Eagle-Picher designs lightweight battery for missile applications
JOPLIN, Mo. Engineers at the Federal Systems Department of Eagle-Picher Technologies (EPT) have qualified two batteries for two high-profile missile programs.
By John McHale
JOPLIN, Mo. — Engineers at the Federal Systems Department of Eagle-Picher Technologies (EPT) have qualified two batteries for two high-profile missile programs.
The first, a 1-kilowatt, lightweight, lithium oxyhalide reserve battery, is for the Theater High Altitude Area Defense (THAAD) missile program, sponsored by the Atmospheric Interceptor Technology program.
This battery will supply power to the missile at half the original design weight, EPT officials say. EPT's lithium-oxyhalide battery technology will now be the baseline battery for the engineering and manufacturing development phase of THAAD.
EPT engineers have also flight-qualified a nominal 28-volt battery based on the same technology for a kill vehicle for the Boeing Ground Based Interceptor program. Experts tested both batteries to full launch and space environments, EPT officials say.

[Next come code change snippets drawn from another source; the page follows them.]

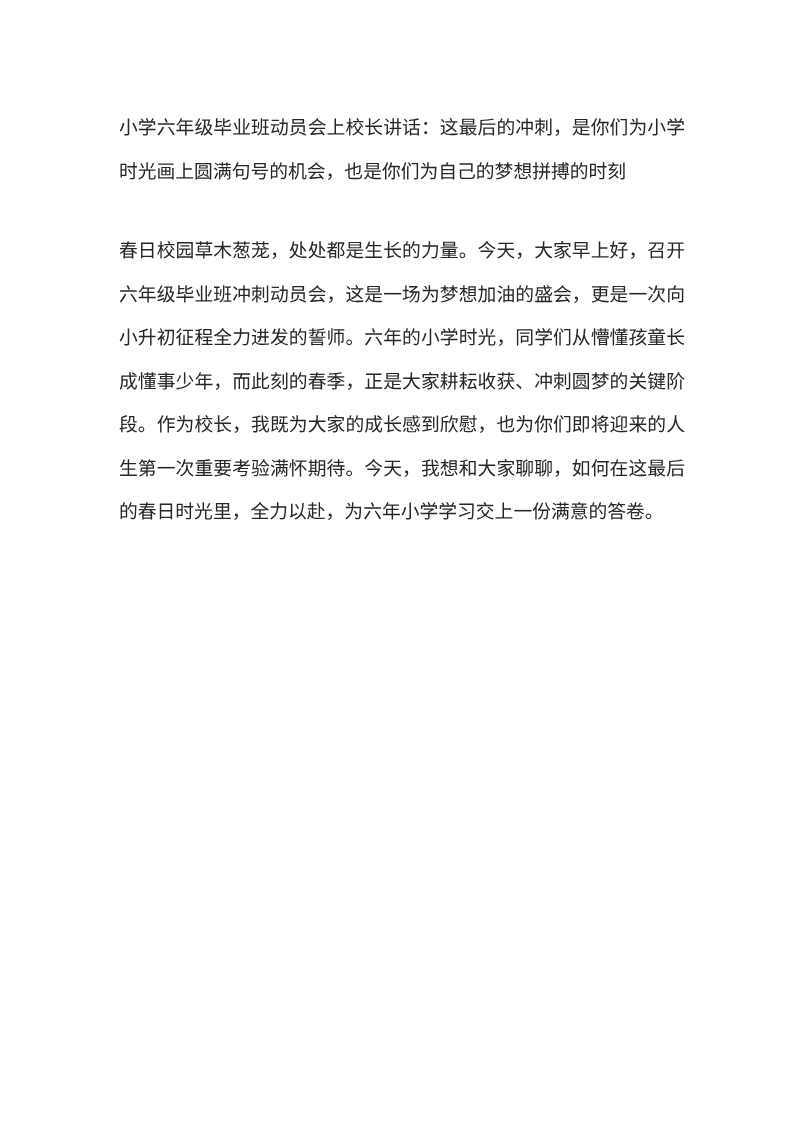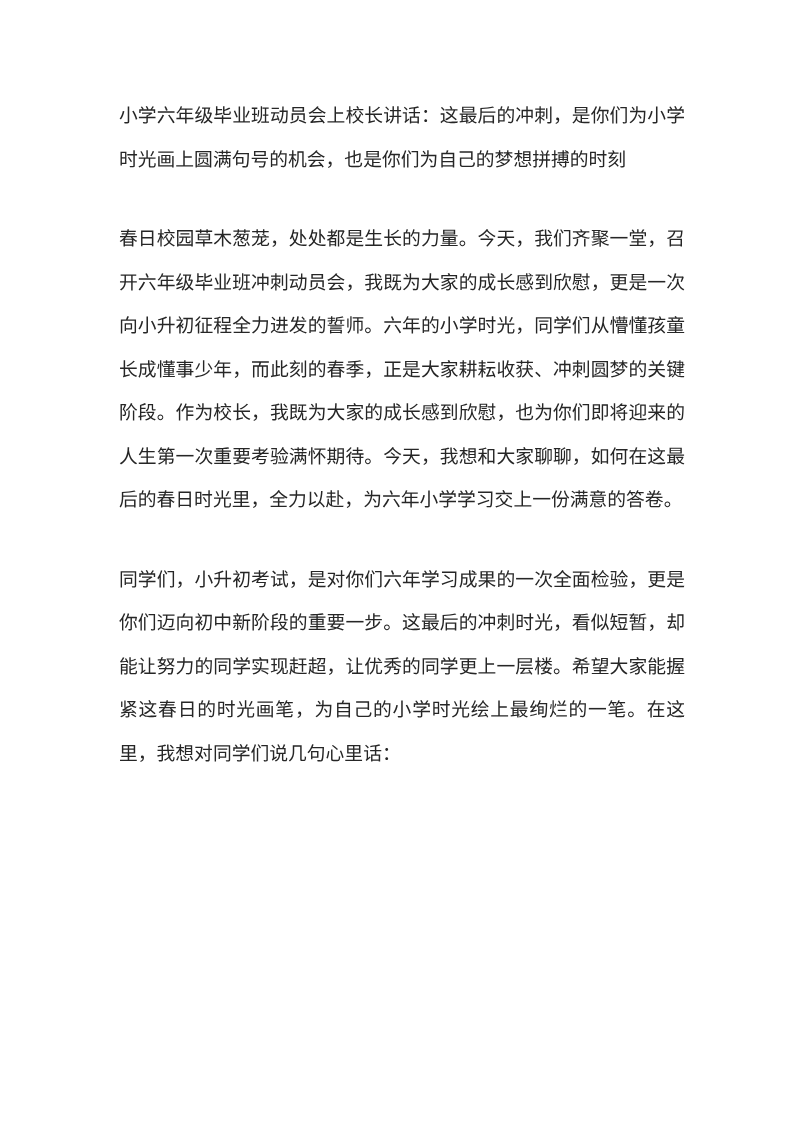--- a/index.html
+++ b/index.html
@@ -4,21 +4,21 @@
 <style>
   html, body {
     margin: 0;
     padding: 0;
     background: #ffffff;
   }
   .page {
     position: relative;
     width: 793px;
     height: 1096px;
-    margin: 0 auto;
+    margin: 12px auto;
     background: #ffffff;
     overflow: hidden;
     box-sizing: border-box;
   }
   .doc-body {
     position: absolute;
     left: 119px;
     top: 94px;
     width: 566px;
   }
@@ -36,16 +36,15 @@
     word-break: normal;
     -webkit-font-smoothing: antialiased;
   }
 </style>
 </head>
 <body>
 
 <div class="page">
   <div class="doc-body">
     <p>小学六年级毕业班动员会上校长讲话：这最后的冲刺，是你们为小学时光画上圆满句号的机会，也是你们为自己的梦想拼搏的时刻</p>
-    <p>春日校园草木葱茏，处处都是生长的力量。今天，我们齐聚一堂，召开六年级毕业班冲刺动员会，我既为大家的成长感到欣慰，更是一次向小升初征程全力进发的誓师。六年的小学时光，同学们从懵懂孩童长成懂事少年，而此刻的春季，正是大家耕耘收获、冲刺圆梦的关键阶段。作为校长，我既为大家的成长感到欣慰，也为你们即将迎来的人生第一次重要考验满怀期待。今天，我想和大家聊聊，如何在这最后的春日时光里，全力以赴，为六年小学学习交上一份满意的答卷。</p>
-    <p>同学们，小升初考试，是对你们六年学习成果的一次全面检验，更是你们迈向初中新阶段的重要一步。这最后的冲刺时光，看似短暂，却能让努力的同学实现赶超，让优秀的同学更上一层楼。希望大家能握紧这春日的时光画笔，为自己的小学时光绘上最绚烂的一笔。在这里，我想对同学们说几句心里话：</p>
+    <p>春日校园草木葱茏，处处都是生长的力量。今天，大家早上好，召开六年级毕业班冲刺动员会，这是一场为梦想加油的盛会，更是一次向小升初征程全力进发的誓师。六年的小学时光，同学们从懵懂孩童长成懂事少年，而此刻的春季，正是大家耕耘收获、冲刺圆梦的关键阶段。作为校长，我既为大家的成长感到欣慰，也为你们即将迎来的人生第一次重要考验满怀期待。今天，我想和大家聊聊，如何在这最后的春日时光里，全力以赴，为六年小学学习交上一份满意的答卷。</p>
   </div>
 </div>
 
 </body></html>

EPT officials claim their reserve battery technology provides advantages over current reserve technologies, such as:
- a reduction in battery weight over thermal or silver zinc systems of as much as 75 percent depending on load profile;
- total energy-per-weight power greater than 250 watt-hours per kilogram;
- pulse or constant power at temperatures colder than -32 degrees Celsius even after 10 years of storage; and
- low operating temperatures, which enables designers to place the batteries near heat-sensitive electronics.
Making the company's lithium oxyhalide reserve technology possible was the development of an efficient electrolyte delivery system, advanced electrodes, and electrode separators, EPT officials explain. EPT engineers have developed thin electrode technology that has high-energy utilization and low electrical impedance.

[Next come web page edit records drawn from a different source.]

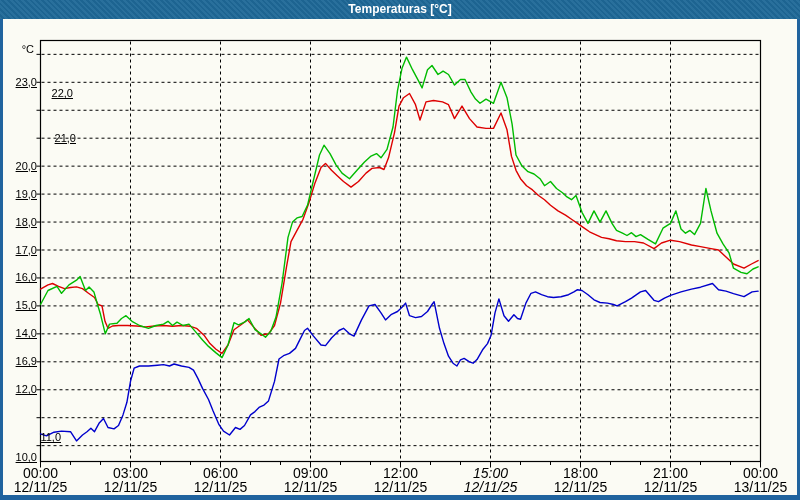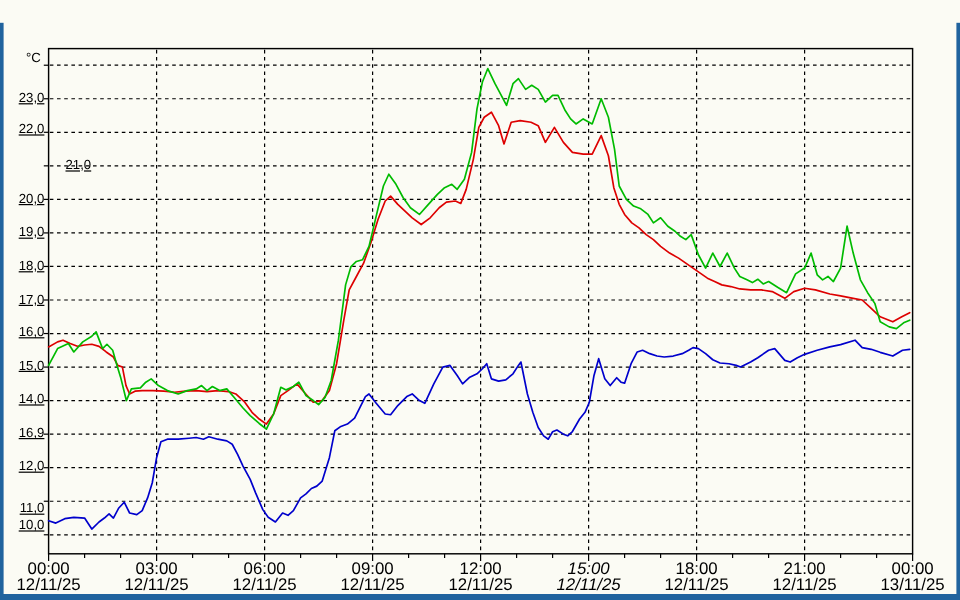--- a/index.html
+++ b/index.html
@@ -19,20 +19,23 @@
   .lg-wind{left:664px;transform:translateX(-50%);}
   .yunit{position:absolute;left:0;top:43px;width:34px;text-align:right;font-size:11px;color:#000;}
   #chart{position:absolute;left:0;top:0;width:800px;height:500px;}
   .ylab{position:absolute;left:0;width:37px;text-align:right;font-size:11px;color:#000;line-height:13px;text-decoration:underline;}
   .xtick{position:absolute;top:466px;width:70px;text-align:center;font-size:14px;color:#000;line-height:14px;}
 </style>
 </head>
 <body>
 
 <div class="window">
+  <div class="titlebar">
+    <span>Temperaturas [°C]</span>
+  </div>
 
 
   <div class="yunit">°C</div>
 
   <svg id="chart" viewBox="0 0 800 500">
       <line x1="41.5" x2="759.5" y1="445.65" y2="445.65" stroke="#000" stroke-width="1" stroke-dasharray="3,3"></line>
       <line x1="41.5" x2="759.5" y1="417.70" y2="417.70" stroke="#000" stroke-width="1" stroke-dasharray="3,3"></line>
       <line x1="41.5" x2="759.5" y1="389.75" y2="389.75" stroke="#000" stroke-width="1" stroke-dasharray="3,3"></line>
       <line x1="41.5" x2="759.5" y1="361.80" y2="361.80" stroke="#000" stroke-width="1" stroke-dasharray="3,3"></line>
       <line x1="41.5" x2="759.5" y1="333.85" y2="333.85" stroke="#000" stroke-width="1" stroke-dasharray="3,3"></line>
@@ -94,33 +97,33 @@
       <line x1="36.5" x2="40.5" y1="82.30" y2="82.30" stroke="#000" stroke-width="1"></line>
       <line x1="36.5" x2="40.5" y1="54.35" y2="54.35" stroke="#000" stroke-width="1"></line>
       <rect x="40.5" y="40.5" width="720" height="421" fill="none" stroke="#000" stroke-width="1.2"></rect>
       <polyline points="40.5,289.1 48.0,284.9 52.5,283.5 58.5,286.3 64.5,288.6 70.5,287.5 76.5,286.9 82.5,288.6 88.5,293.3 94.5,297.5 98.1,304.5 102.0,305.9 105.0,321.3 108.0,328.3 112.5,326.0 118.5,325.5 127.5,325.5 136.5,326.0 145.5,326.9 154.5,326.0 163.5,325.5 172.5,326.3 181.5,325.5 190.5,326.3 196.5,328.3 204.0,335.2 210.0,343.6 216.0,349.2 222.0,353.4 228.0,345.0 234.0,329.7 240.0,325.5 247.5,319.9 253.5,326.9 261.0,335.2 268.5,333.8 274.5,325.5 280.5,303.1 286.5,266.8 291.0,241.6 297.0,230.4 303.0,219.3 309.0,202.5 315.0,182.9 321.0,167.5 325.5,163.4 331.5,170.3 337.5,175.9 343.5,181.5 351.0,187.1 358.5,181.5 366.0,173.1 372.0,168.4 379.5,167.5 384.0,169.5 388.5,157.8 394.5,132.6 399.0,106.1 403.5,97.7 409.5,93.5 415.5,104.7 420.0,120.0 426.0,101.9 433.5,100.5 442.5,101.9 448.5,104.7 454.5,118.6 462.0,106.1 469.5,118.6 477.0,127.0 486.0,128.4 493.5,128.4 501.0,113.0 507.0,129.8 511.5,156.4 516.0,170.3 520.5,178.7 526.5,185.7 532.5,189.9 538.5,195.5 544.5,199.7 550.5,205.3 558.0,210.9 565.5,215.1 571.5,219.3 577.5,223.4 583.5,227.6 589.5,231.8 595.5,234.6 601.5,237.4 609.0,238.8 616.5,240.8 625.5,241.6 634.5,241.6 643.5,243.0 654.0,248.6 661.5,243.0 670.5,240.2 679.5,241.6 691.5,245.0 700.5,246.6 711.0,248.6 718.5,250.0 726.0,257.0 733.5,264.0 744.0,268.2 751.5,264.0 758.1,260.6" fill="none" stroke="#dd0000" stroke-width="1.4" stroke-linejoin="round" stroke-linecap="round"></polyline>
       <polyline points="40.5,433.9 46.5,435.9 54.0,432.2 61.5,431.1 70.5,431.7 76.5,440.9 82.5,435.0 87.0,431.7 90.9,428.3 94.5,431.7 99.0,423.3 103.5,418.5 108.0,427.5 114.0,428.9 118.5,425.5 123.0,414.9 126.9,402.3 130.5,381.4 134.1,368.2 139.5,366.0 148.5,366.0 157.5,365.2 163.5,364.6 169.5,366.0 174.0,364.0 181.5,366.0 189.0,367.4 193.5,370.2 198.0,378.6 202.5,388.4 208.5,399.5 213.0,410.7 219.0,424.7 223.5,431.1 229.5,435.0 235.5,427.5 240.0,429.4 244.5,425.5 250.5,414.9 255.0,411.6 259.5,407.1 264.0,405.1 268.5,400.9 274.5,381.4 279.0,359.0 283.5,355.7 289.5,353.4 295.5,348.4 300.0,339.4 304.5,330.5 307.5,328.3 313.5,336.1 321.0,345.0 325.5,345.6 331.5,338.0 339.0,330.5 343.5,328.3 349.5,333.8 354.0,336.1 361.5,319.9 369.0,305.9 375.0,304.5 381.0,312.9 385.5,319.9 391.5,314.3 397.5,311.5 402.0,307.3 405.6,303.1 409.5,315.7 415.5,317.6 421.5,316.5 427.5,311.5 432.0,304.5 434.1,301.7 439.5,328.3 444.0,343.6 448.5,356.2 453.0,363.2 456.9,366.0 460.5,359.8 464.1,358.4 469.5,361.8 473.1,363.2 477.0,359.6 483.0,349.2 487.5,343.6 491.1,335.2 495.0,312.9 498.9,298.9 504.0,315.7 508.5,321.3 513.9,314.8 517.5,318.5 520.5,319.3 525.9,303.1 531.0,293.3 535.5,291.9 541.5,294.7 547.5,296.7 553.5,297.5 561.0,296.7 568.5,294.7 573.9,291.9 577.5,289.7 582.0,290.5 588.0,294.7 594.0,299.8 600.0,302.5 607.5,303.1 613.5,304.5 617.1,305.9 625.5,301.7 631.5,298.1 640.5,291.9 645.6,290.5 654.0,300.3 658.5,301.7 664.5,298.1 670.5,295.3 681.0,291.9 691.5,289.1 700.5,287.2 712.5,283.5 718.5,289.7 726.0,291.1 733.5,293.6 744.0,296.7 752.1,291.9 758.1,291.1" fill="none" stroke="#0000cc" stroke-width="1.4" stroke-linejoin="round" stroke-linecap="round"></polyline>
       <polyline points="40.5,304.5 48.0,290.5 57.0,286.3 61.5,293.3 69.0,284.9 76.5,280.2 80.1,276.6 85.5,290.5 89.1,286.9 93.9,291.9 97.5,304.5 100.5,314.3 105.3,333.8 109.5,324.1 117.0,323.2 121.5,318.5 126.0,315.7 132.0,321.3 139.5,325.5 148.5,328.3 156.0,325.5 163.5,324.1 168.0,321.3 172.5,325.5 177.0,322.1 183.0,325.5 189.0,324.1 195.0,331.1 202.5,340.0 208.5,346.4 216.0,352.9 222.0,357.6 228.0,345.0 234.0,322.7 238.5,324.9 244.5,322.1 249.0,318.5 255.0,329.7 261.0,333.8 265.5,337.2 270.9,331.1 276.0,317.1 282.0,283.5 288.0,237.4 292.5,222.1 297.0,217.9 302.1,216.5 307.5,205.3 313.5,180.1 319.5,155.0 324.0,145.2 330.0,153.6 336.0,164.8 342.0,173.1 349.5,178.7 357.0,170.3 364.5,162.0 370.5,156.4 376.5,153.6 381.0,157.8 387.0,149.4 393.0,127.0 397.5,90.7 402.0,68.3 406.5,57.1 412.5,69.7 418.5,80.9 422.1,87.9 427.5,69.7 432.0,65.5 438.0,74.5 443.1,71.1 448.5,74.5 454.5,85.1 460.5,79.5 465.0,79.5 471.0,92.1 475.5,99.1 480.0,103.3 486.0,99.1 493.5,103.3 501.0,82.3 507.0,97.7 512.1,124.2 516.0,155.0 522.0,166.1 528.0,171.7 534.0,174.0 540.0,178.7 544.5,185.7 550.5,181.5 556.5,188.5 562.5,192.7 567.0,196.9 571.5,199.7 576.0,195.5 582.0,212.3 588.0,223.4 594.0,210.9 600.0,222.1 606.0,210.9 612.0,223.4 616.5,230.4 622.5,233.2 627.0,235.5 631.5,232.7 636.0,236.6 640.5,234.6 648.0,239.4 655.5,243.9 663.0,228.2 670.5,223.4 675.9,210.9 681.0,229.0 685.5,233.2 690.0,230.4 694.5,234.6 700.5,223.4 705.9,188.5 711.0,210.9 717.0,233.2 723.0,243.9 729.0,252.8 733.5,268.2 741.0,272.4 747.0,273.8 753.0,269.0 758.1,266.8" fill="none" stroke="#00bb00" stroke-width="1.4" stroke-linejoin="round" stroke-linecap="round"></polyline>
     </svg>
 
   <div id="ylabels">
       <div class="ylab" style="top: 75.8px;">23,0</div>
-      <div class="ylab" style="top: 102px;">22,0</div>
+      <div class="ylab" style="top: 87px; padding-left: 36px;">22,0</div>
       <div class="ylab" style="top: 131.7px; padding-left: 39px;">21,0</div>
       <div class="ylab" style="top: 159.65px;">20,0</div>
       <div class="ylab" style="top: 187.6px;">19,0</div>
       <div class="ylab" style="top: 215.55px;">18,0</div>
       <div class="ylab" style="top: 243.5px;">17,0</div>
       <div class="ylab" style="top: 271.45px;">16,0</div>
       <div class="ylab" style="top: 299.4px;">15,0</div>
       <div class="ylab" style="top: 327.35px;">14,0</div>
       <div class="ylab" style="top: 355.3px;">16,9</div>
       <div class="ylab" style="top: 383.25px;">12,0</div>
-      <div class="ylab" style="top: 418px;">11,0</div>
-      <div class="ylab" style="top: 432px;">10,0</div>
+      <div class="ylab" style="top: 431px; padding-left: 24px;">11,0</div>
+      <div class="ylab" style="top: 451px;">10,0</div>
     </div>
   <div id="xlabels">
       <div class="xtick" style="left: 5.5px;">
         <div>00:00</div>
         <div>12/11/25</div>
       </div>
       <div class="xtick" style="left: 95.5px;">
         <div>03:00</div>
         <div>12/11/25</div>
       </div>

They also have developed a composite separator that combines high electrolyte absorption with strength integrity. This combination can quickly absorb electrolytes while withstanding the fluid dynamics of a rapid activation, EPT officials claim.
"Lithium oxyhalide is the battery chemistry," says an EPT official. "This type of battery is capable of providing high currents for short times in a small package. As with any other chemistry, the battery performs better warm than at -32 C. The reason that this type of chemistry is preferable to others is the fact that it can provide the higher currents at lower weights.
"This battery chemistry is used in many applications," he explains. "The reserve versions of it are only practical for uses that require five to 20 minutes of high power once. This battery is not rechargeable."